**PROBLEM STATEMENT**. Below are the records; locate each line with the word "reset" and copy it.

**INFORMATION SUPPLIED**.
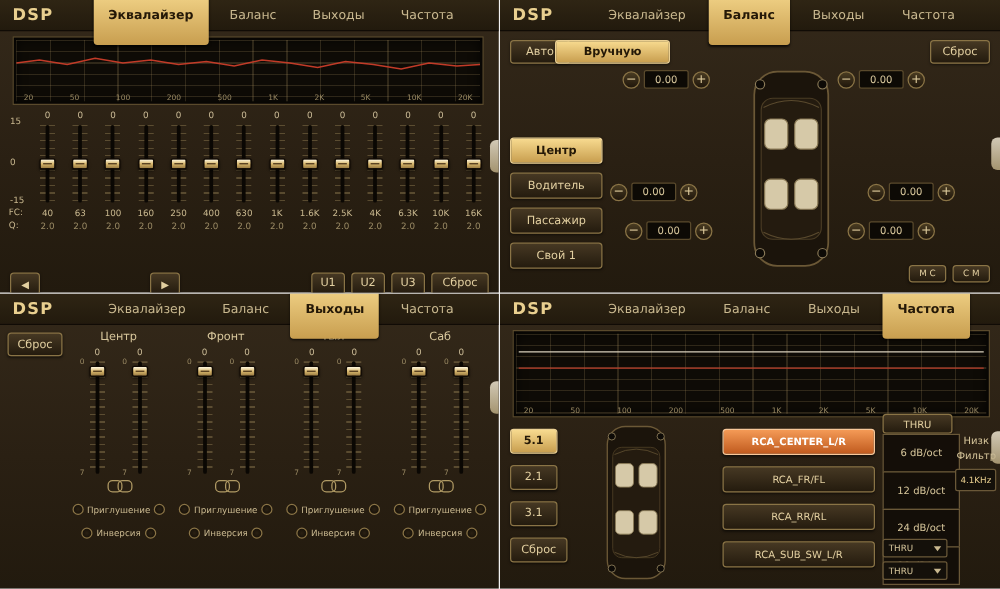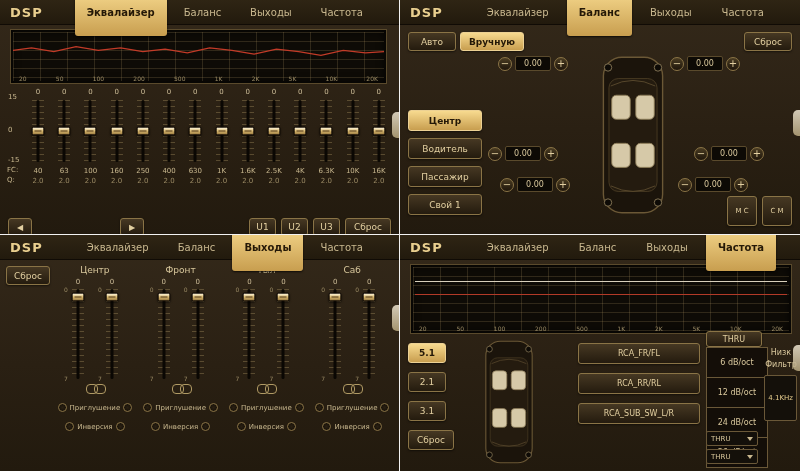--- a/index.html
+++ b/index.html
@@ -43,7 +43,7 @@
 .ubtn{width:27px;height:18px;padding:0;}
 
 .bal-auto{position:absolute;left:8px;top:32px;width:48px;}
-.bal-manual{position:absolute;left:60px;top:32px;width:64px;}
+.bal-manual{position:absolute;left:44px;top:32px;width:92px;}
 .bal-reset{position:absolute;right:8px;top:32px;width:48px;}
 .zones{position:absolute;left:8px;top:110px;display:flex;flex-direction:column;gap:7px;}
 .zones .btn{width:74px;height:21px;justify-content:center;}

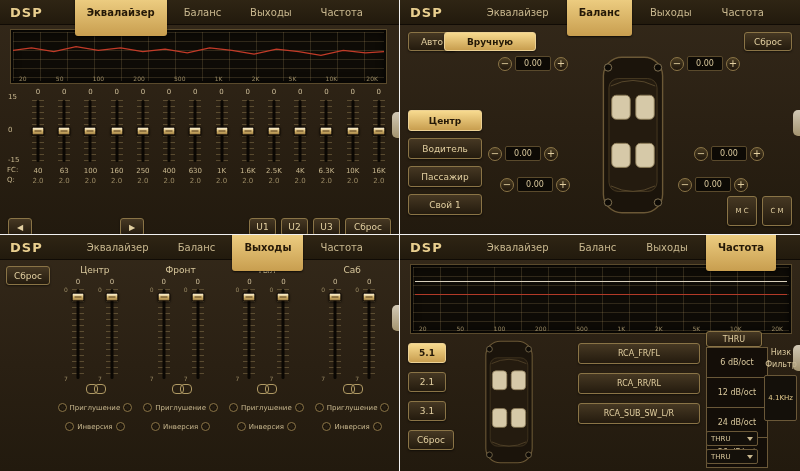--- a/index.html
+++ b/index.html
@@ -60,7 +60,7 @@
 .rnd{width:14px;height:14px;border-radius:50%;background:linear-gradient(#4a3c22,#1f160b);border:1px solid #8a7446;color:#e2cfa0;font-size:10px;line-height:10px;display:flex;align-items:center;justify-content:center;cursor:pointer;}
 .val{width:36px;height:15px;background:#0d0a05;border:1px solid #5a4a2c;color:#d8c79c;font-size:8px;display:flex;align-items:center;justify-content:center;border-radius:2px;}
 .mccm{position:absolute;right:8px;bottom:8px;display:flex;gap:5px;}
-.mccm .btn{width:30px;height:30px;font-size:7px;padding:0;}
+.mccm .btn{width:30px;height:14px;font-size:7px;padding:0;}
 
 .out-reset{position:absolute;left:6px;top:31px;width:44px;}
 .out-groups{position:absolute;left:52px;right:4px;top:30px;display:flex;}

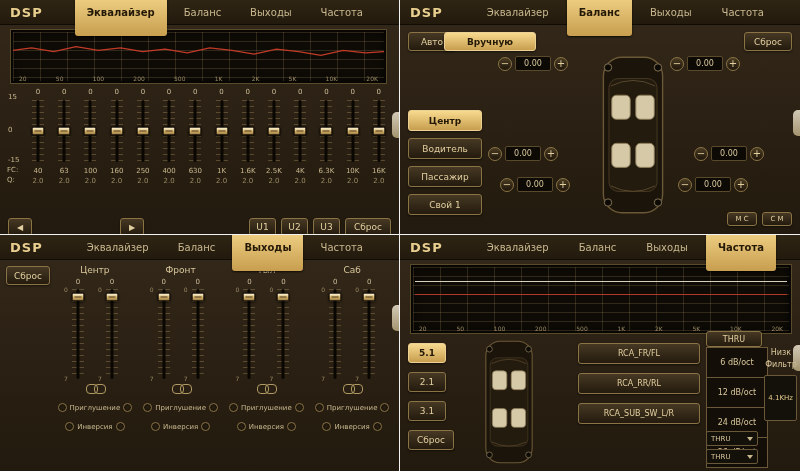--- a/index.html
+++ b/index.html
@@ -623,6 +623,7 @@
     </svg>
 
     <div class="rca-list">
+      <span class="btn rca active">RCA_CENTER_L/R</span>
       <span class="btn rca">RCA_FR/FL</span>
       <span class="btn rca">RCA_RR/RL</span>
       <span class="btn rca">RCA_SUB_SW_L/R</span>

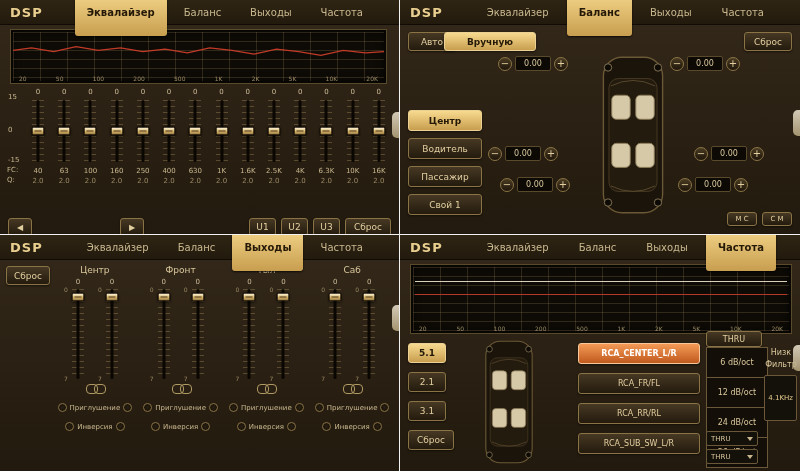--- a/index.html
+++ b/index.html
@@ -94,7 +94,7 @@
 .slope-list{position:absolute;left:306px;top:113px;width:62px;display:flex;flex-direction:column;}
 .slope-item{height:31px;margin-top:-1px;background:rgba(18,13,7,.93);border:1px solid #6a5838;font-size:8px;color:#d8c79c;display:flex;align-items:center;justify-content:center;cursor:pointer;}
 .filter-label{position:absolute;right:2px;top:112px;width:34px;font-size:8px;color:#d8c79c;text-align:center;line-height:12px;}
-.filter-value{position:absolute;right:3px;top:140px;font-size:7px;color:#e9cf8f;border:1px solid #6a5838;padding:18px 3px;border-radius:2px;background:#14100a;}
+.filter-value{position:absolute;right:3px;top:140px;font-size:7px;color:#e9cf8f;border:1px solid #6a5838;padding:4px 3px;border-radius:2px;background:#14100a;}
 .sel{position:absolute;width:52px;height:15px;display:flex;align-items:center;justify-content:space-between;padding:0 4px;background:#14100a;border:1px solid #6a5838;border-radius:2px;font-size:7px;color:#d8c79c;cursor:pointer;}
 .caret{width:0;height:0;border-left:3px solid transparent;border-right:3px solid transparent;border-top:4px solid #c9b88f;}
 .sel1{left:306px;top:196px;}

**WRITTEN RESPONSE**.
 .bal-reset{position:absolute;right:8px;top:32px;width:48px;}
 .out-reset{position:absolute;left:6px;top:31px;width:44px;}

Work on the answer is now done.